In the early 1920s, Hermiston students attended an old sandstone schoolhouse located next to the current Armand Larive Middle School, with all grades in the same building. Four members of the Hermiston High School Class of 1926 gathered in May of 1976 to reminisce about their high school days. Jim Reid of Seattle, whose engineering firm designed the original “Watch Hermiston Grow” water tower, returned to his old stomping grounds and met with Hermiston residents Orrel Lewis, Edith Cable and Robert Woodward for their first-ever reunion.
Reid’s favorite memory was of a tradition usually held during the spring when children would bring unshelled peanuts to school and hide them in their desks. At a signal from one of the students, the class would begin pelting the teacher with the nuts. Each class had its own shelling, and everyone, including the teachers, considered the surprise attacks “quite normal.”

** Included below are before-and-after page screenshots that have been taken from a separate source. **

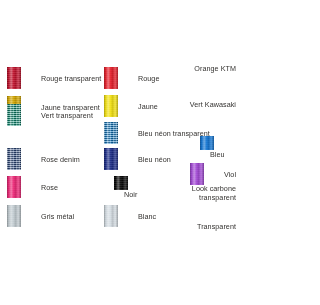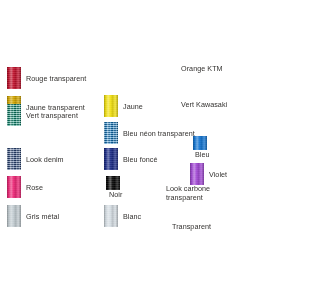--- a/index.html
+++ b/index.html
@@ -25,21 +25,21 @@
   }
 
   
   .swatch-item {
     position: absolute;
     display: flex;
     align-items: center;
   }
   .swatch-item.stacked {
     display: block;
-    text-align: left;
+    text-align: right;
   }
 
   .swatch-chip {
     width: 14px;
     height: 22px;
     flex: 0 0 14px;
     position: relative;
     overflow: hidden;
     border: 0;
     box-sizing: border-box;
@@ -107,21 +107,21 @@
         rgba(40,25,10,0.35) 1px,
         rgba(40,25,10,0.35) 3px);
     opacity: 0.95;
   }
 
   .swatch-label {
     font-size: 7.2px;
     line-height: 9px;
     color: #33312f;
     white-space: nowrap;
-    margin-left: 5px;
+    margin-left: 20px;
     letter-spacing: 0.05px;
   }
   .swatch-item.stacked .swatch-label {
     margin-left: 0;
     margin-top: 1px;
     white-space: normal;
     display: block;
   }
   .swatch-label.wrap { white-space: normal; }
   .swatch-label.two-line { line-height: 8.5px; }
@@ -141,47 +141,51 @@
     <span class="swatch-label">Jaune transparent</span>
   </div>
 
   <div class="swatch-item" style="left:7px; top:104px;">
     <span class="swatch-chip mesh" style="background:#089B7E;"></span>
     <span class="swatch-label">Vert transparent</span>
   </div>
 
   <div class="swatch-item" style="left:7px; top:148px;">
     <span class="swatch-chip mesh" style="background:#2E4F8C;"></span>
-    <span class="swatch-label">Look denim</span>
+    <span class="swatch-label">Rose denim</span>
   </div>
 
   <div class="swatch-item" style="left:7px; top:176px;">
     <span class="swatch-chip plain" style="background:#EE2A78;"></span>
     <span class="swatch-label">Rose</span>
   </div>
 
   <div class="swatch-item" style="left:7px; top:205px;">
     <span class="swatch-chip plain" style="background:#C3CDD2;"></span>
     <span class="swatch-label">Gris métal</span>
   </div>
 
+  <div class="swatch-item" style="left:104px; top:67px;">
+    <span class="swatch-chip plain" style="background:#E8222E;"></span>
+    <span class="swatch-label">Rouge</span>
+  </div>
 
   <div class="swatch-item" style="left:104px; top:95px;">
     <span class="swatch-chip plain" style="background:#F4E313;"></span>
     <span class="swatch-label">Jaune</span>
   </div>
 
   <div class="swatch-item" style="left:104px; top:122px;">
     <span class="swatch-chip mesh" style="background:#0E85D8;"></span>
     <span class="swatch-label">Bleu néon transparent</span>
   </div>
 
   <div class="swatch-item" style="left:104px; top:148px;">
     <span class="swatch-chip" style="background:#1B2C8A;"></span>
-    <span class="swatch-label">Bleu foncé</span>
+    <span class="swatch-label">Bleu néon</span>
   </div>
 
   <div class="swatch-item" style="left:104px; top:176px;flex-direction:column;">
     <span class="swatch-chip" style="background:#070707;"></span>
     <span class="swatch-label">Noir</span>
   </div>
 
   <div class="swatch-item" style="left:104px; top:205px;text-align:right;">
     <span class="swatch-chip plain" style="background:#D6DEE4;"></span>
     <span class="swatch-label">Blanc</span>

“I think it dissipated a lot of the resentment kids built up for the teachers during a year,” Reid said with a laugh.
But the shellings came to an abrupt end when a new athletic coach and science teacher came to the school — a former Army sergeant. The man antagonized a number of the boys when he replaced recess with regimented calisthenics. So in place of the usual peanuts, his students that year loaded up with unshelled black walnuts. Instead of a harmless prank, the yearly tradition became a painful assault. Several boys were suspended and the great tradition came to a halt.
A personal note: I attended Linfield College, which had its own annual spring tradition in the campus’ main dining hall until the mid-1980s. It usually started with the fraternities, whose members congregated at table at the back of the hall. Once a year, what started out as a few tossed items escalated into a carefully planned full-scale food fight, complete with upended tables and trays used as shields. In minutes the entire dining hall would be involved, and the mess, I’ve heard, was astonishing. Unfortunately, those involved usually made themselves scarce when it came time to clean up.
The year I started at Linfield, a new food service company had taken over the dining hall and laid down the law in no uncertain terms: Anyone involved in a food fight would be banned from the dining hall for the remainder of their stay at the college. Another time-honored tradition nipped in the bud.